Philip the Good died in 1467, making his son Duke of Burgundy and his 10-year-old granddaughter heiress presumptive. As the only child of Charles the Bold, Mary was heiress presumptive to a vast and wealthy domain, made up of the Duchy of Burgundy, the Free County of Burgundy, and the majority of the Low Countries, and her hand was eagerly sought by a number of princes. The first proposal was received by her father when she was only five years old, to marry the future King Ferdinand II of Aragon. Later the younger brother of Louis XI, Charles, Duke of Berry, made an approach, to the intense annoyance of his brother the King, who attempted to prevent the necessary papal dispensation for consanguinity.
As soon as Louis produced a male heir who survived infancy, the future King Charles VIII of France, Louis wanted his son to be the one to marry Mary, despite his son being thirteen years younger than Mary. Nicholas I, Duke of Lorraine, was a few years older than Mary, and his duchy lay alongside Burgundian territory, but his plan to combine his territory with hers was ended by his death in battle in 1473.

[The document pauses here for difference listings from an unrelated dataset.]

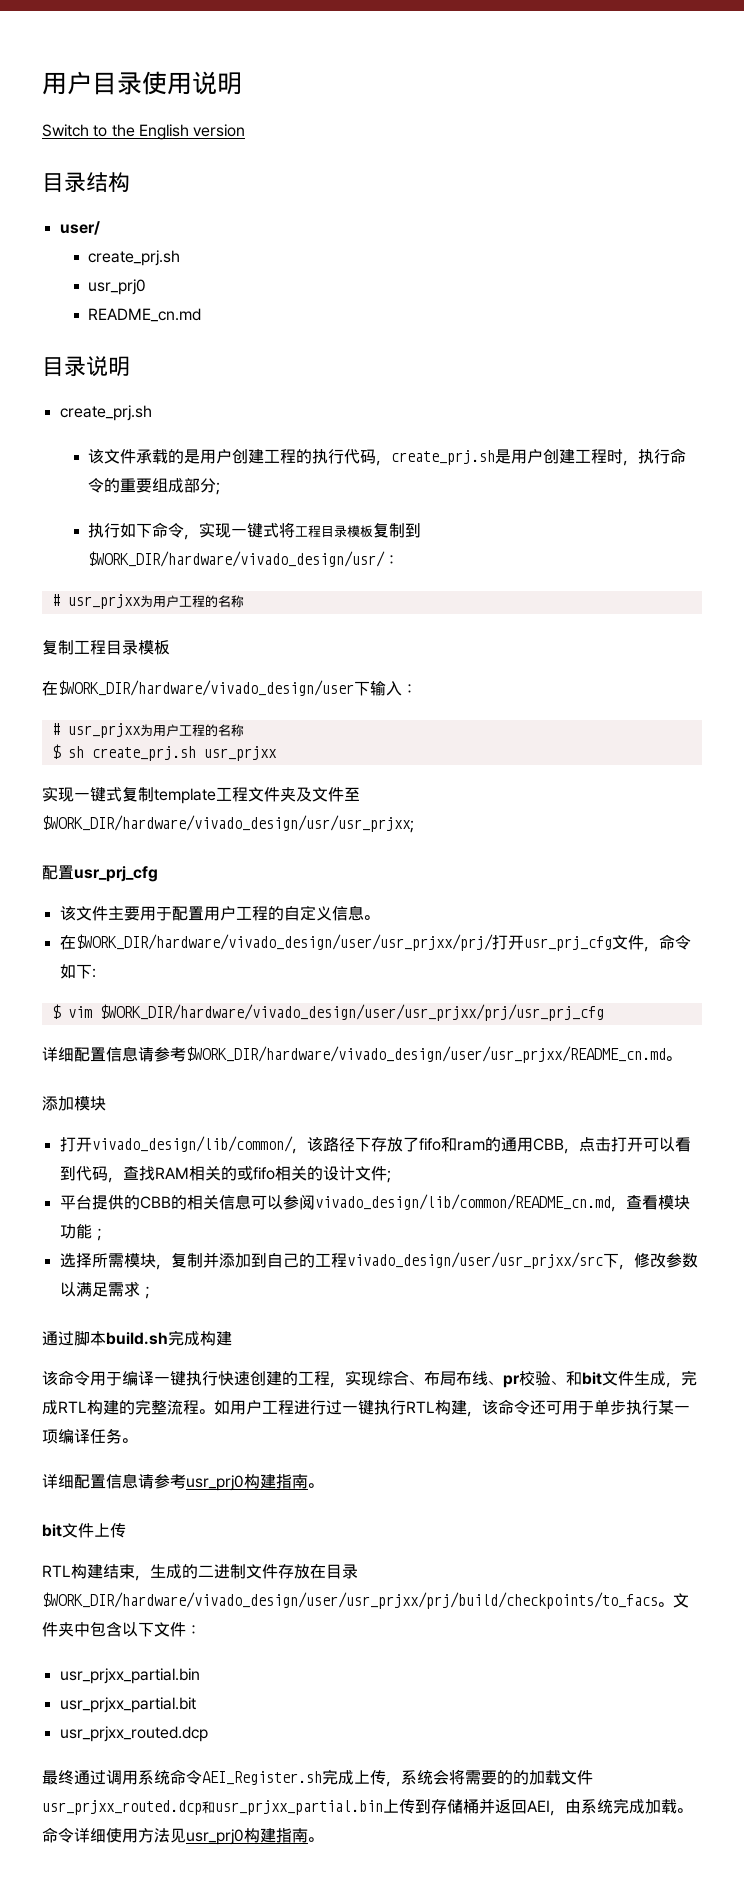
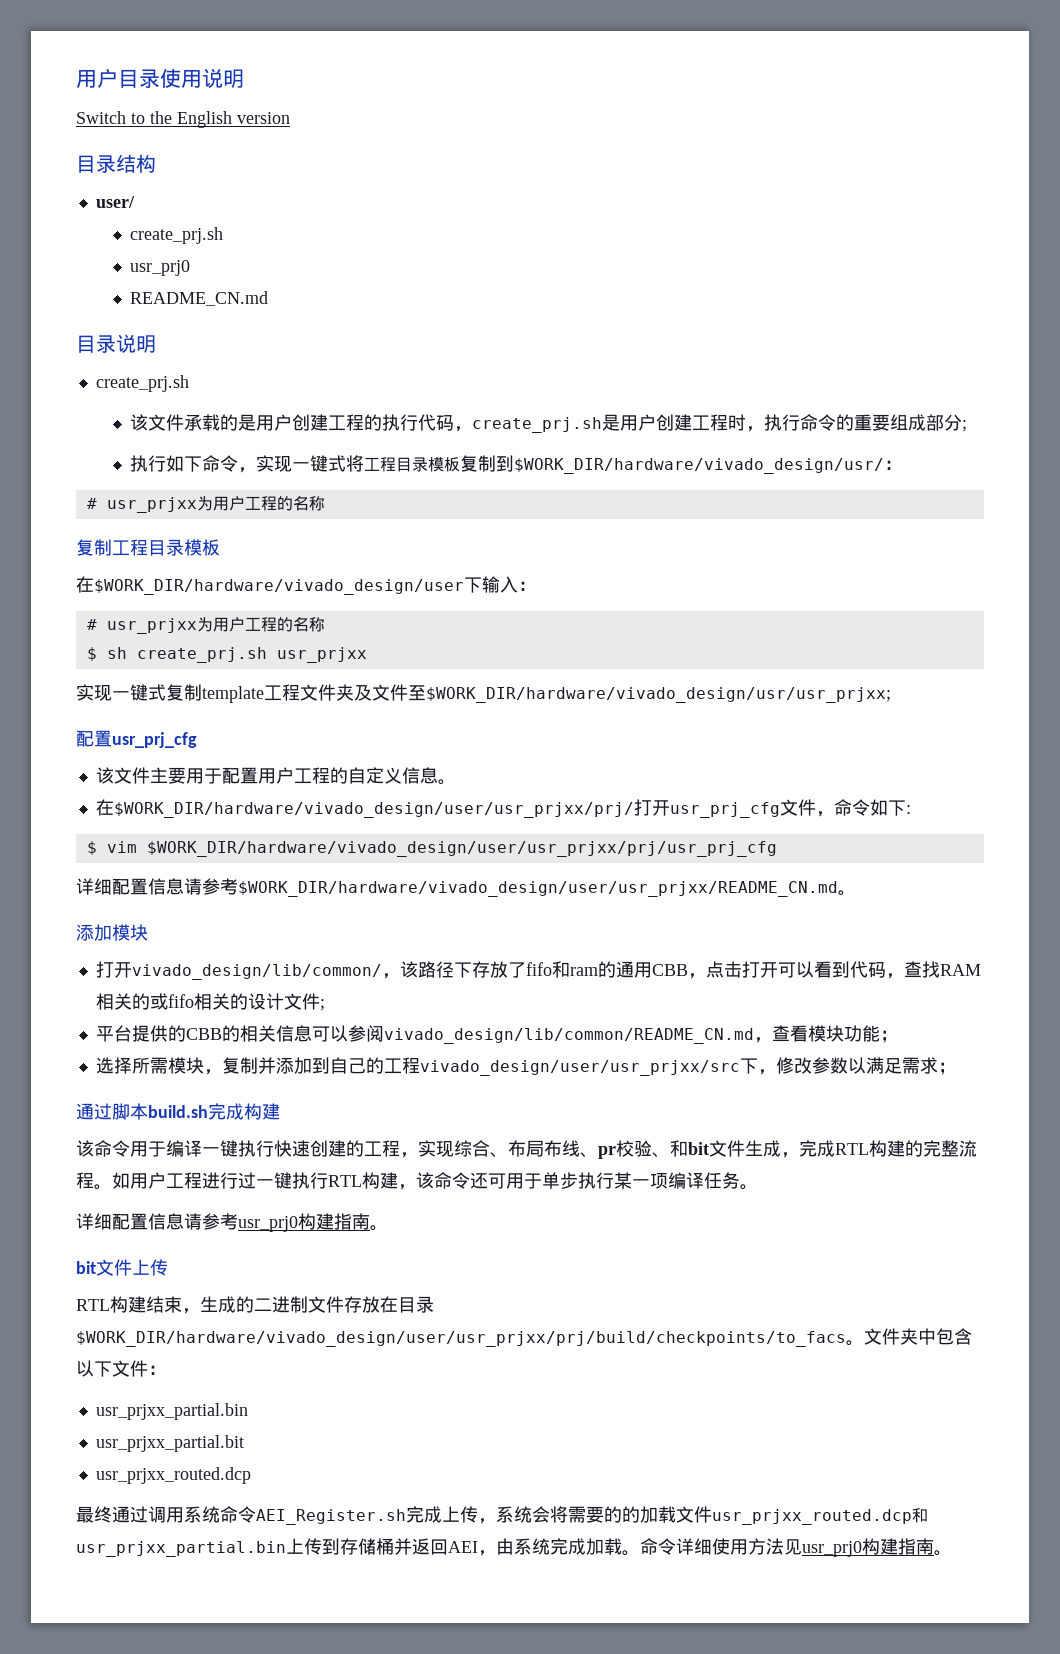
- README_cn.md
+ README_CN.md
- 详细配置信息请参考$WORK_DIR/hardware/vivado_design/user/usr_prjxx/README_cn.md。
+ 详细配置信息请参考$WORK_DIR/hardware/vivado_design/user/usr_prjxx/README_CN.md。
- 平台提供的CBB的相关信息可以参阅vivado_design/lib/common/README_cn.md，查看模块功能；
+ 平台提供的CBB的相关信息可以参阅vivado_design/lib/common/README_CN.md，查看模块功能；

Mary ascended upon her father’s death in the Battle of Nancy on 5 January 1477. King Louis XI of France seized the opportunity afforded by his rival’s defeat and death to attempt to take possession of the Duchy of Burgundy proper, and also of Franche-Comté, Picardy and Artois.
A portrait believed to have been painted by Niklas Reiser.

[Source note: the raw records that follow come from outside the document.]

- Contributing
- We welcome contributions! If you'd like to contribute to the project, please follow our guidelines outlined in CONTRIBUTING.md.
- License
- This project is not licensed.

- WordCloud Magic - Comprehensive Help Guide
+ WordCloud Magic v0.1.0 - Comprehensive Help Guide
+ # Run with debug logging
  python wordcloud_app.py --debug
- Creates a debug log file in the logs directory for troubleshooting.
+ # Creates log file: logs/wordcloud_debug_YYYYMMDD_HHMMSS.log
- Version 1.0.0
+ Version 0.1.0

The King was anxious that Mary should marry his son Charles and thus secure the inheritance of the Low Countries for his heirs, by force of arms if necessary. Burgundy, fearing the French military power, sent an embassy to France to negotiate a marriage between Mary and six-year-old Charles VIII, but returned home without a betrothal, finding the French king’s demands of cession of territories to the French crown unacceptable.
On February 10, 1477 at Ghent on the occasion of her formal recognition, known as the Joyous Entry, as Charles’ heir, she was compelled to sign a charter of rights, called the Great Privilege. Under this agreement, the provinces and towns of Flanders, Brabant, Hainaut, and Holland recovered all the local and communal rights which had been abolished by the decrees of the dukes of Burgundy in their efforts to create a centralized state on the French model out of their separate holdings in the Low Countries. In particular, the Parliament of Mechelen (established formally by Charles the Bold in 1470) was abolished and replaced with the pre-existing authority of the Parliament of Paris, which was considered an amenable counterweight to the encroaching, if informal, centralization undertaken by both Charles the Bold and Philip the Good. The Duchess also had to undertake not to declare war, make peace, or raise taxes without the consent of the States, and to employ only native residents in official posts.

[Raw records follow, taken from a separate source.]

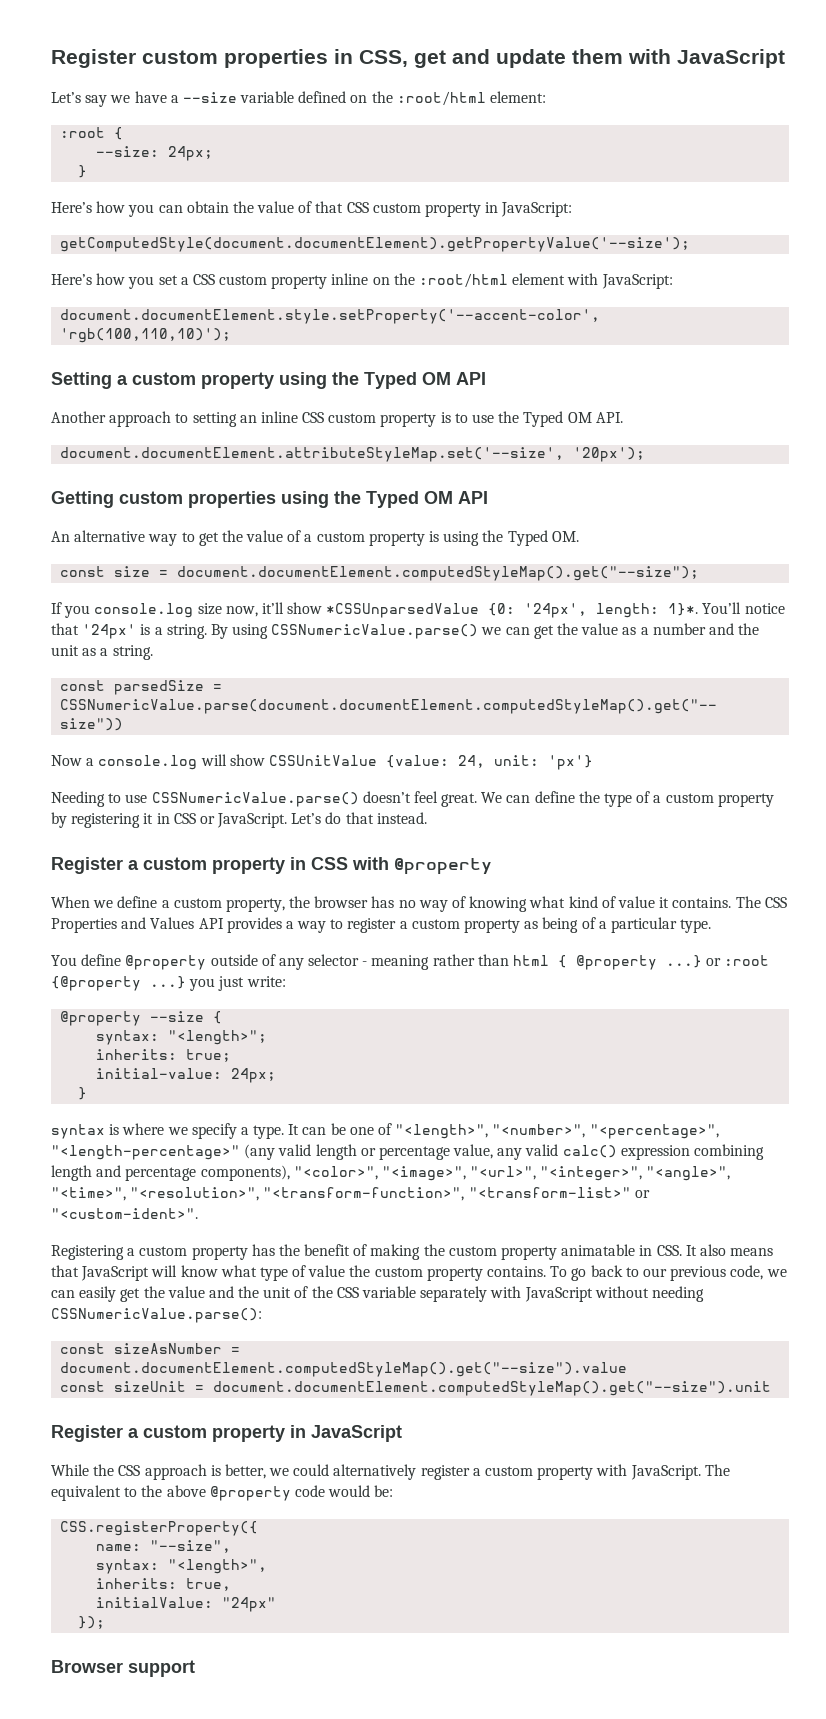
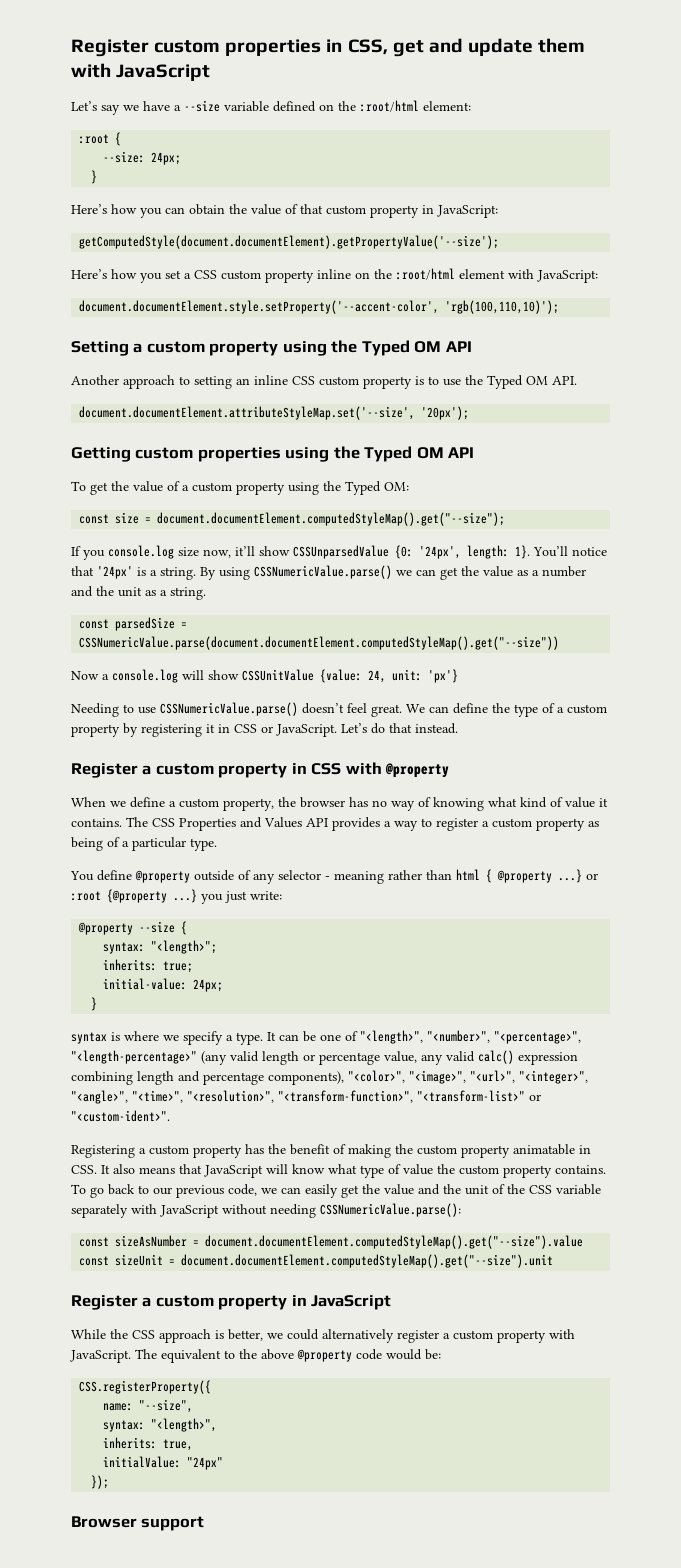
- Here’s how you can obtain the value of that CSS custom property in JavaScript:
+ Here’s how you can obtain the value of that custom property in JavaScript:
- An alternative way to get the value of a custom property is using the Typed OM.
+ To get the value of a custom property using the Typed OM:
- If you console.log size now, it’ll show *CSSUnparsedValue {0: '24px', length: 1}*.
+ If you console.log size now, it’ll show CSSUnparsedValue {0: '24px', length: 1}.

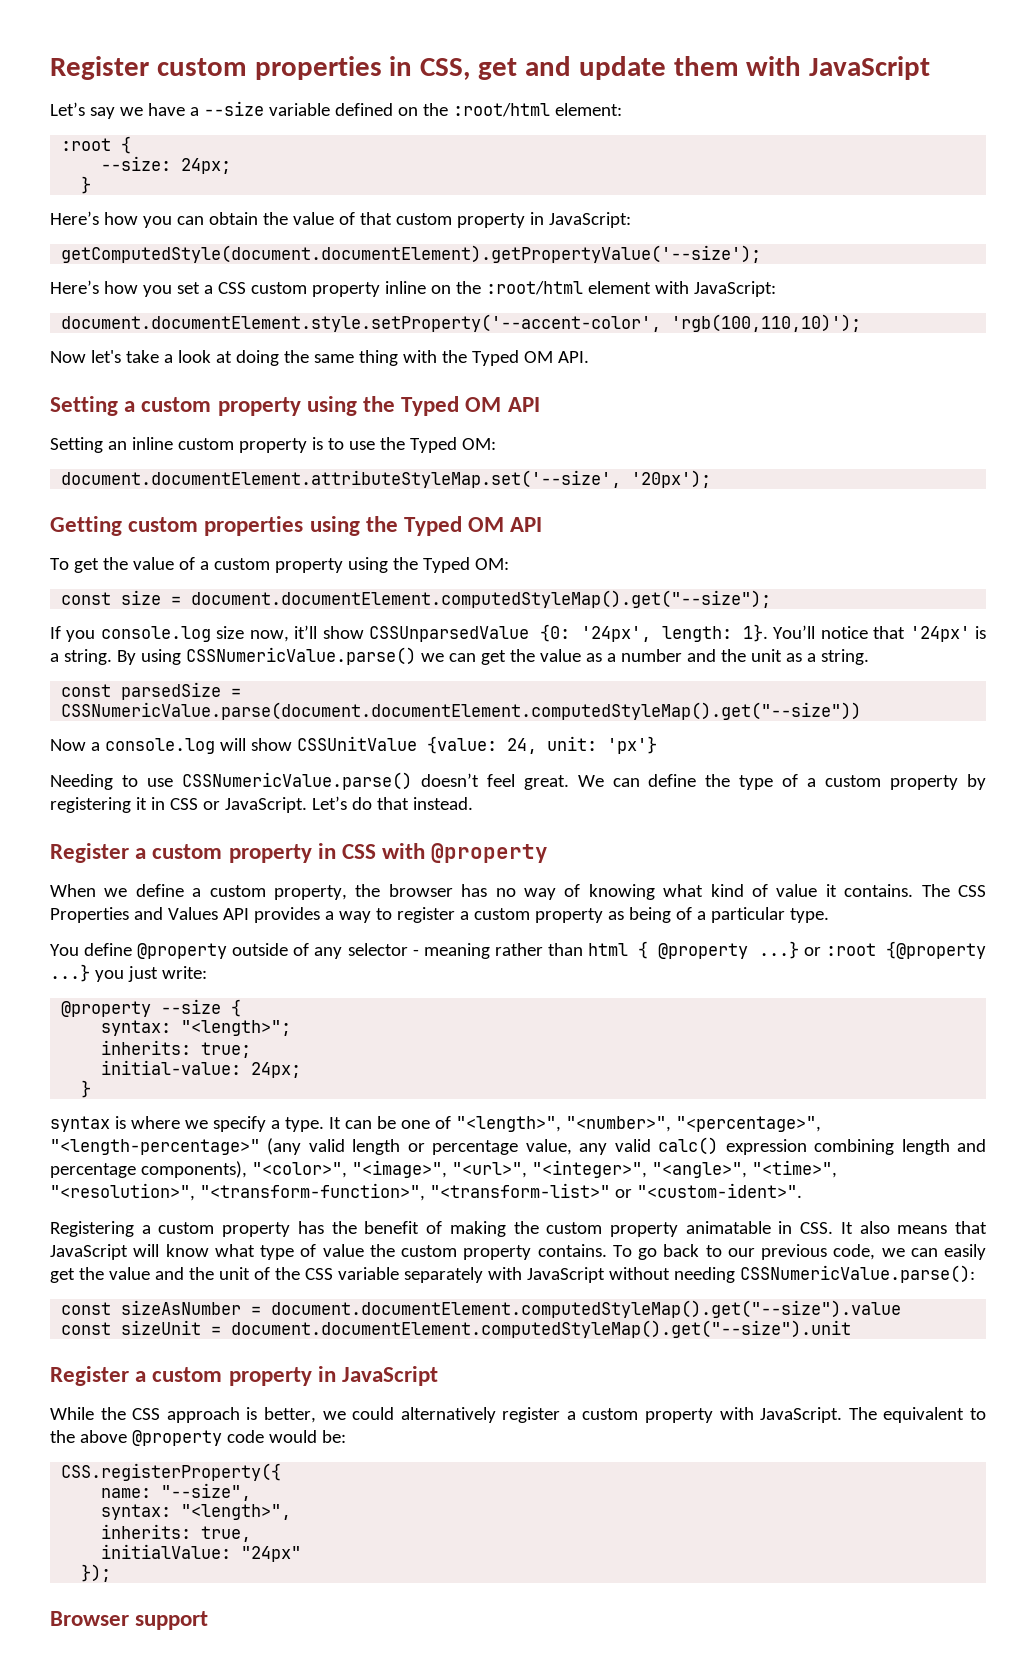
+ Now let's take a look at doing the same thing with the Typed OM API.
- Another approach to setting an inline CSS custom property is to use the Typed OM API.
+ Setting an inline custom property is to use the Typed OM:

Such was the hatred of the people for the old regime that two of her father’s influential councilors, the Chancellor Hugonet and the Sire d’Humbercourt, having been discovered in correspondence with the King of France, were executed at Ghent despite the tears and entreaties of the Duchess.
Another, later portrait by an unknown Flemish artist.
Mary now made her choice among the many suitors for her hand, selecting Archduke Maximilian of Austria, who became her co-ruler. The marriage took place at Ghent on the evening of 16 August 1477. The event initiated two centuries of contention between France and the Habsburgs (later of Spain, then of Austria) for their possession, which climaxed in the War of the Spanish Succession, 1701–1714.
In the Netherlands, affairs now went more smoothly, the French aggression was temporarily checked, and internal peace was in large measure restored.
Five years later, the 25-year-old Duchess died due to a fall from her horse on March 27, 1482 near Wijnendale Castle. She loved riding, and was falconing with Maximilian when her horse tripped, threw her, and then landed on top of her, breaking her back. She died several days later, having made a detailed will. She is buried in the Church of Our Lady in Bruges.
Louis was swift to re-engage, and forced Maximilian to agree to the Treaty of Arras (1482) by which Franche-Comté and Artois passed for a time to French rule, only to be regained by the Treaty of Senlis (1493), which established peace in the Low Countries. Mary’s marriage to the House of Habsburg would prove to be a disaster for France, for the Burgundian inheritance would later bring it into conflict with Spain and the Empire.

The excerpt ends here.